The three new men, two so- called 'Coloureds' and one Indian, are all veterans of the discredited tri-cameral parliament who have crossed the floor in the last year to the National Party. Jac Rabie and Abe Williams, of the House of Representatives, and Bhadra Ranchod, of the House of Delegates, were each appointed to head junior ministries - Population Development, Sport and Tourism respectively.

Both the ANC and the liberal Democratic Party dismissed the moves as empty gestures. They were interpreted by yesterday's South African press as representing a not particularly convincing attempt by Mr de Klerk to gear up for multi-racial elections.

The ANC's gesture was somewhat more substantial, if hardly surprising. They said they would call for the lifting of most international sanctions once several steps had been taken towards representative government: a date had to be set for elections; a Transitional Executive Council, a multi-party body to pave the way for a free and fair poll, had to be in place; and independent electoral and media commissions established.

This done, sanctions would be lifted on diplomatic relations, gold coins, trade, new investment and loans. Rather more critical sanctions on arms trading and oil would remain in place, however, until the interim government of national unity had been elected.

Not untypically, it was Winnie Mandela's gesture which contained the most drama, if the least substance. Perpetuating a trend of recent weeks, she wrote an article in yesterday's Sunday Star attacking the 'power-mongering' ANC leadership. She claimed that a 'secret cabal' was planning to ease her estranged husband out of the ANC presidency and replace him with the secretary-general, Cyril Ramaphosa.

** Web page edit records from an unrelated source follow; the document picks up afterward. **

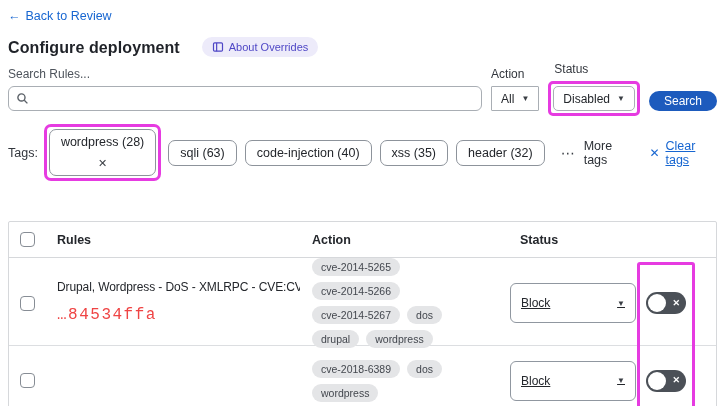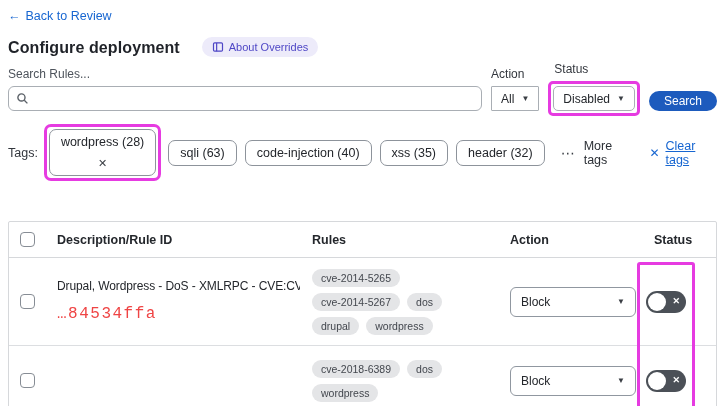--- a/index.html
+++ b/index.html
@@ -91,23 +91,23 @@
   .desc-cell { padding-left: 8px; padding-right: 4px; line-height: 1.4; }
   .desc-line { font-size: 12px; color: #24272c; white-space: nowrap; overflow: hidden; letter-spacing: -0.1px; }
   .rule-id { font-family: "Liberation Mono", "DejaVu Sans Mono", monospace; font-size: 16px; letter-spacing: 1.5px; margin-top: 8px; color: #ef4444; }
   .tags-cell { padding-left: 8px; padding-right: 10px; display: flex; flex-wrap: wrap; gap: 6px 7px; }
   .pill {
     background: #e4e5e7; color: #43474e; border-radius: 9px;
     font-size: 10.5px; padding: 3px 9px; white-space: nowrap;
   }
   .action-cell { padding-left: 8px; }
   .action-select {
-    width: 126px; height: 30px; border: 1px solid #9097a0; border-radius: 6px;
+    width: 126px; height: 40px; border: 1px solid #9097a0; border-radius: 6px;
     display: flex; align-items: center; justify-content: space-between;
-    padding: 0 10px; font-size: 12px; cursor: pointer; background: #fff;
+    padding: 0 10px; font-size: 12px; cursor: pointer; background: #fff; text-decoration: underline;
   }
   .status-cell { padding-left: 10px; }
   .toggle {
     width: 40px; height: 22px; background: #4b5057; border-radius: 11px;
     position: relative; cursor: pointer; display: flex; align-items: center;
   }
   .knob {
     width: 18px; height: 18px; background: #fff; border-radius: 50%;
     position: absolute; left: 2px; top: 2px;
   }
@@ -211,36 +211,36 @@
   </span>
 </div>
 
 
 <div class="rules-table">
 
   <div class="t-grid t-header">
     <div>
         <div class="cb"></div>
       </div>
-    <div class="col-pad">Description/Rule ID</div>
     <div class="col-pad">Rules</div>
     <div class="col-pad">Action</div>
     <div class="col-status-h">Status</div>
   </div>
 
   <div class="t-grid t-row r1">
     <div>
         <div class="cb"></div>
       </div>
     <div class="desc-cell">
       <div class="desc-line">Drupal, Wordpress - DoS - XMLRPC - CVE:CVE-2...</div>
       <div class="rule-id">…84534ffa</div>
     </div>
     <div class="tags-cell">
       <span class="pill">cve-2014-5265</span>
+      <span class="pill">cve-2014-5266</span>
       <span class="pill">cve-2014-5267</span>
       <span class="pill">dos</span>
       <span class="pill">drupal</span>
       <span class="pill">wordpress</span>
     </div>
     <div class="action-cell">
       <div class="action-select">
         <span>Block</span>
         <span class="caret">▼</span>
       </div>

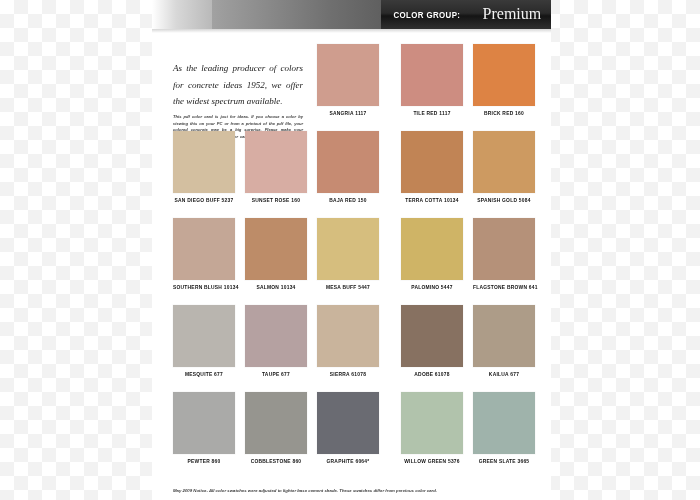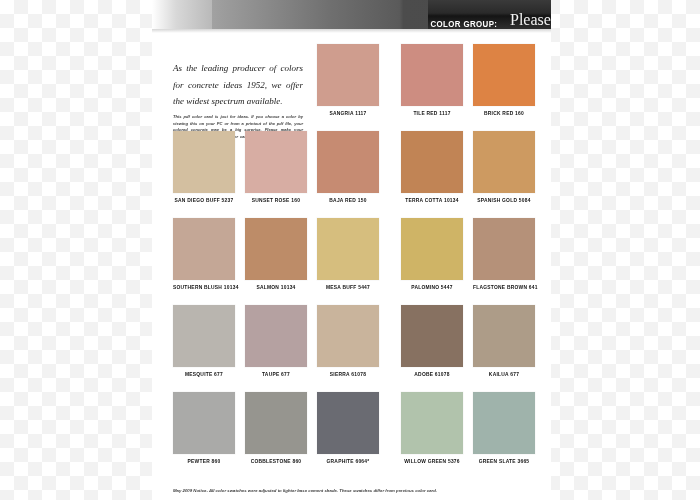--- a/index.html
+++ b/index.html
@@ -27,23 +27,23 @@
   
   #headerbar{
     position:absolute;left:0;top:0;width:399px;height:29px;
     background:linear-gradient(to right,#bfbfbf 0%,#9c9c9c 18%,#6f6f6f 45%,#5a5a5a 62%,#4c4c4c 63%,#4a4a4a 100%);
   }
   #headerbar .fadeleft{
     position:absolute;left:0;top:0;width:60px;height:29px;
     background:linear-gradient(to right,#ffffff 0%,#d8d8d8 40%,#b9b9b9 100%);
   }
   #badge{
-    position:absolute;right:0;top:0;width:123px;height:29px;
+    position:absolute;right:0;top:0;width:170px;height:29px;
     background:linear-gradient(to bottom,#3a3a3a 0%,#2a2a2a 45%,#141414 55%,#2f2f2f 100%);
-    display:flex;align-items:flex-end;justify-content:center;gap:10px;
+    display:flex;align-items:center;justify-content:center;gap:20px;
   }
   #badge .cg{
     color:#ffffff;font-size:8.5px;font-weight:bold;letter-spacing:.4px;
     font-family:"Liberation Sans", sans-serif;
     transform:scaleX(.93);
   }
   #badge .prem{
     color:#f2f2f2;font-size:16px;
     font-family:"Liberation Serif", serif;
     line-height:1;position:relative;top:-1px;
@@ -108,21 +108,21 @@
 <body>
 
 <div id="checker"></div>
 
 <div id="page">
 
   <div id="headerbar">
     <div class="fadeleft"></div>
     <div id="badge">
       <span class="cg">COLOR GROUP:</span>
-      <span class="prem">Please</span>
+      <span class="prem">Premium</span>
     </div>
   </div>
   <div id="headershadow"></div>
 
   <div id="intro">
     <p class="lead">As the leading producer of colors for concrete ideas 1952, we offer the widest spectrum available.</p>
     <p class="fine">This pdf color card is just for ideas. If you choose a color by viewing this on your PC or from a printout of the pdf file, your colored concrete may be a big surprise. Please make your selection from our printed color card, hand samples or job site test.</p>
   </div>
 
   <div id="grid">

Officially, the ANC rejected Mrs Mandela's claims out of hand. Privately, ANC officials pointed out that Mr Ramaphosa, only 40, knew as well as anybody that the best guarantee of his future pre-eminence lay not only in Mr Mandela remaining president of the organisation during the elections, but in becoming president of the country after them. 'The spectacle Winnie is presenting is at one level quite mad, at another, simply sad,' said an official.